Methodology — deep read

Threat model and assumptions: This is not a security paper in the traditional sense, but the system implicitly assumes a cooperative, consenting user who opts in to behavior logging. The adversarial surface is not analyzed—there is no discussion of what happens if the observed behavior is malicious, if the workspace artifacts are tampered with, or if an attacker can inject into the behavior logger stream. The agent is assumed to operate in a sandboxed browser environment where its actions are bounded to the user's authenticated sessions.

Data—execution evaluation: The execution scaffold is evaluated on WebArena (812 tasks across five domains: e-commerce, forums, CMS, maps, GitLab). The primary comparison uses a 179-task human-evaluation subset, chosen to match the subset used in the original human performance study. Every automatic WebArena scorer judgment was manually re-verified by three annotators using a custom tool (WebArena Mod, publicly available on GitHub), addressing a known false-positive/false-negative problem in the automatic scorer. The authors also report full-benchmark scores (cotomi Act base: 74.4%, +TTS: 75.7%). All competing baselines except cotomi Act use site-specific UI/navigation hints; cotomi Act uses only answer-format clarifications, making comparisons somewhat favorable to cotomi Act but also arguably more realistic.

Data—behavioral knowledge evaluation: WorkArena-L1 is used, which contains repetitive knowledge-work tasks across six categories (e.g., filtering records, filling forms, ordering catalog items). Instead of real user traces, the authors collect successful agent trajectories as a controlled proxy. They vary 'domain coverage'—the fraction of the six categories for which behavioral knowledge is available—from 0% (no knowledge) to 100% (all six categories, approximately 277 hints total at full coverage). Each coverage level is averaged over six random category orderings to reduce selection bias. The critical caveat, explicitly acknowledged by the authors, is that real user traces would contain failures, interruptions, and exploratory detours that this clean-trajectory proxy does not model.

Architecture and novel components: The agent scaffold wraps a reasoning LLM (not named in the full text for the main evaluation, though Gemma-4-31B-IT is used for ablations on WebArena-Verified) in a ReAct loop. Four mechanisms are layered on top: (1) Adaptive lazy observation—the prompt includes only viewport-visible accessibility tree elements by default; the model can invoke a tool to request the full tree, avoiding token bloat on simple pages while retaining capability for complex UIs. (2) Verbal-diff history compression—instead of retaining raw page states from prior steps, the scaffold replaces them with natural-language change descriptions (e.g., 'New element: [42] button Submit') generated by rule-based DOM diffing.
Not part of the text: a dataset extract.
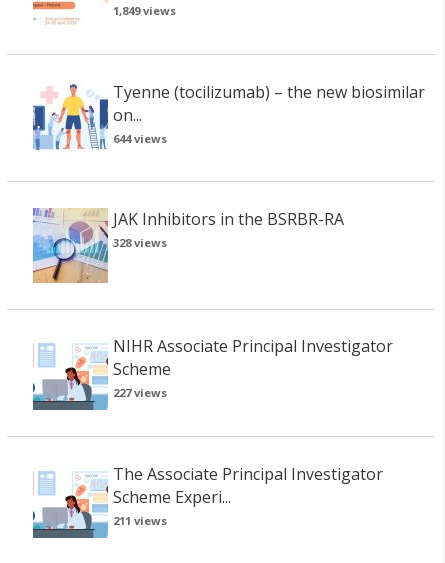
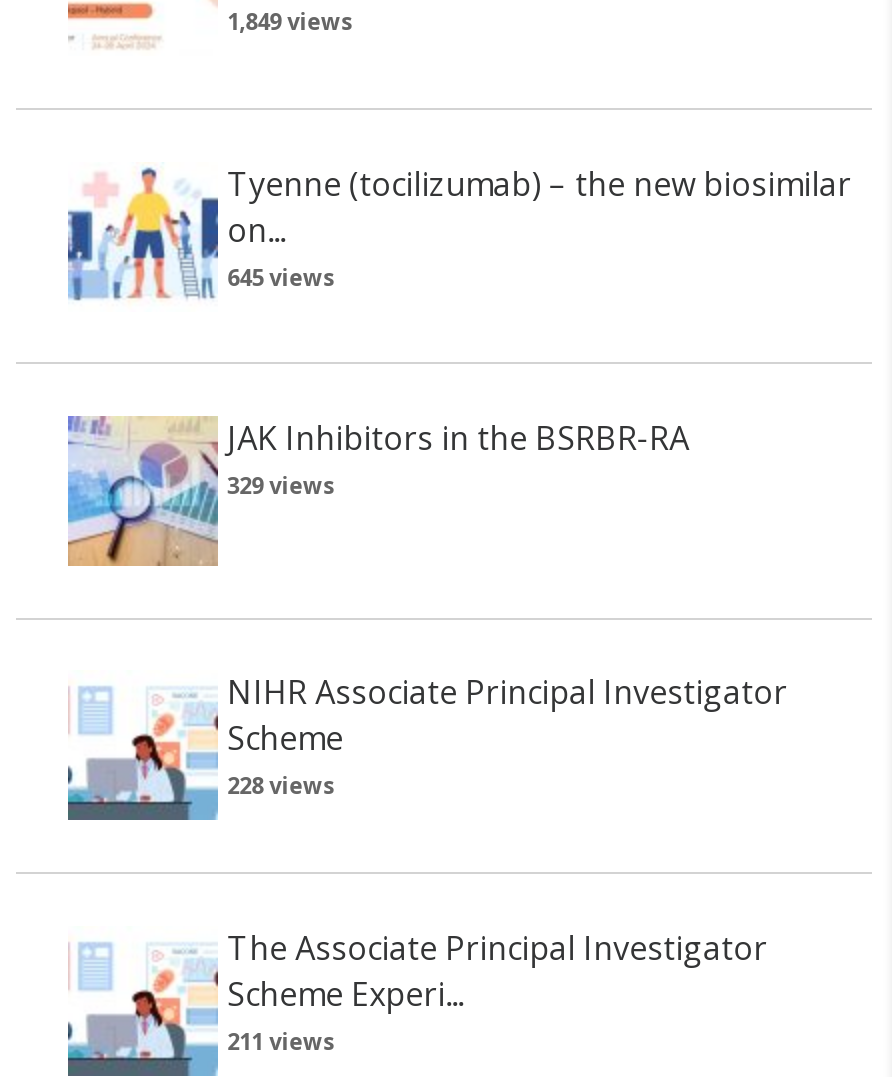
[113,131,167,146] 644 views -> [227,261,335,291] 645 views
[113,235,167,250] 328 views -> [227,470,335,500] 329 views
[113,385,167,400] 227 views -> [227,771,335,801] 228 views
These are the same format as the current-observation diffs but applied to history. (3) Coarse-grained actions—the action space is defined at the highest abstraction level that still covers common interactions; the specific example given is scrollInto(element) replacing pixel-level scrollBy(x,y), collapsing multi-step scroll sequences to one step. (4) Test-time scaling—at each ReAct step, N candidate actions are sampled and the majority-voted action is executed (N ≤ 5 in practice); additionally, when the reasoning model emits a structured multi-goal plan, the scaffold spawns parallel sub-agents each with a focused context window.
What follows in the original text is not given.